May 20

Llamadas perdidas (En el tiempo y la distancia)

Nuevo móvil
Ahí estaba, el teléfono, quieto, sereno, esperando impulsos electromagnéticos emitidos desde la torre a la que estaba enlazado, para excitarse, para vibrar, para alumbrar ilusiones, para embriagar el tono negro de la habitación. Y allí estaba yo, mirándole, pidiéndole por favor que me regalase sólo ciento cuarenta caracteres de ilusión iluminados sobre un fondo blanco previamente configurado .

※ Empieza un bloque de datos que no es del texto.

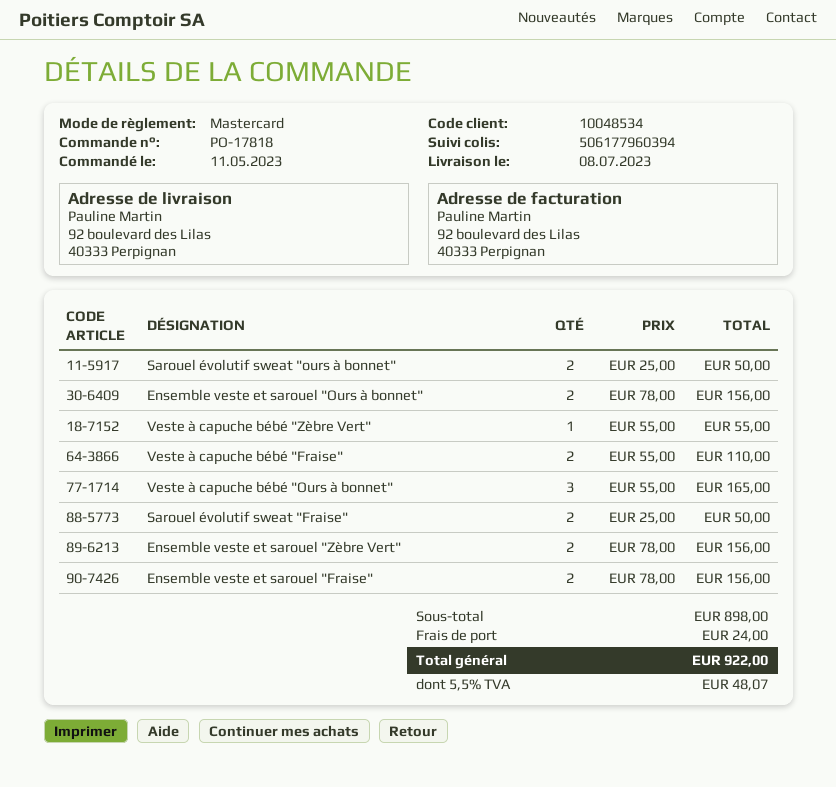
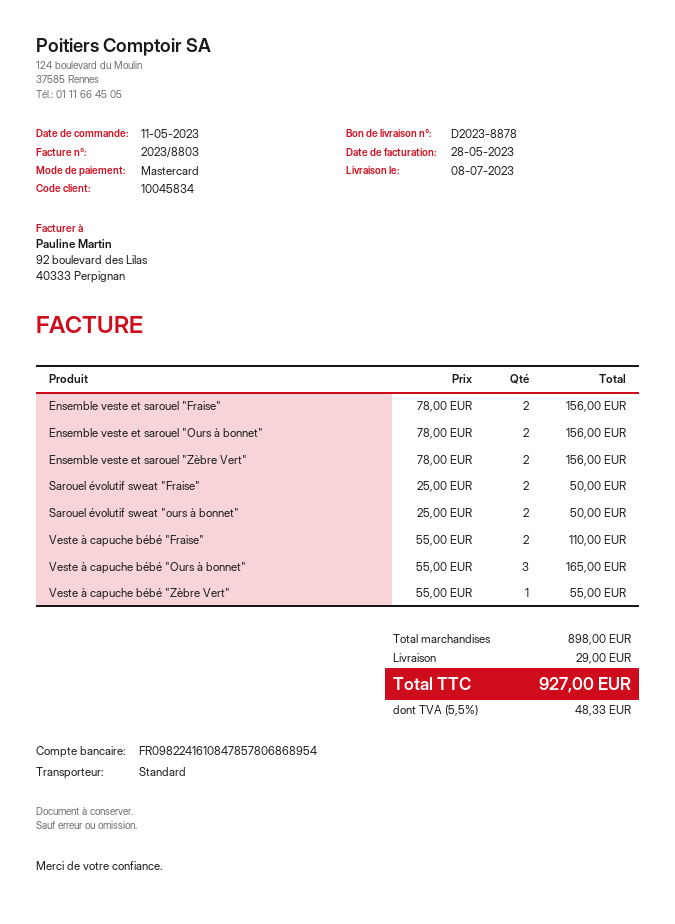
customer number: 10048534 -> 10045834
shipping: 24.00 -> 29.00
tax: 5.5% = 48.07 -> 5.5% = 48.33
total: 922.00 -> 927.00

Decenas de demonios luchaban por engañarme, sostener mi ilusión entre sus cálidos dedos para después arrojarla muy, muy lejos. Los muy hijosdeputa crecían y se multiplicaban cada noche que yo me tomaba un par de copas de más. Un par o diez. Pero esa noche no, esa noche había evitado cualquier ambrosía que me nublase el conocimiento. Sólo trazas de humo blanco se interponían entre mi persona y el jodido teléfono.

Y ahí estaba, el puto comunicador de masas riéndose de mí, retándome, espetándome dolorosas afirmaciones sobre mi virilidad y mi valentía. Decidí hacerle frente. Lo tomé y pulsé los malditos botones que me llevaban a un nuevo error. Un error que quería cometer pero no sé que mierdas del orgullo y de gilipoyeces varias me evitaban. Ahí estaba. Estaba a una pulsación de hacer lo que quería y lo que no debía hacer. Al otro lado me esperaba una ración de autodestrucción merecida.

Pero decidí que quizá era mejor no probar a autodestruirme. Los daños colaterales no eran asumibles por mi persona. Y el puto teléfono mientras, se reía de mí, de nuevo, me llamaba de todo el hijo de puta. Abrí la ventana y lo tiré lo más lejos que pude.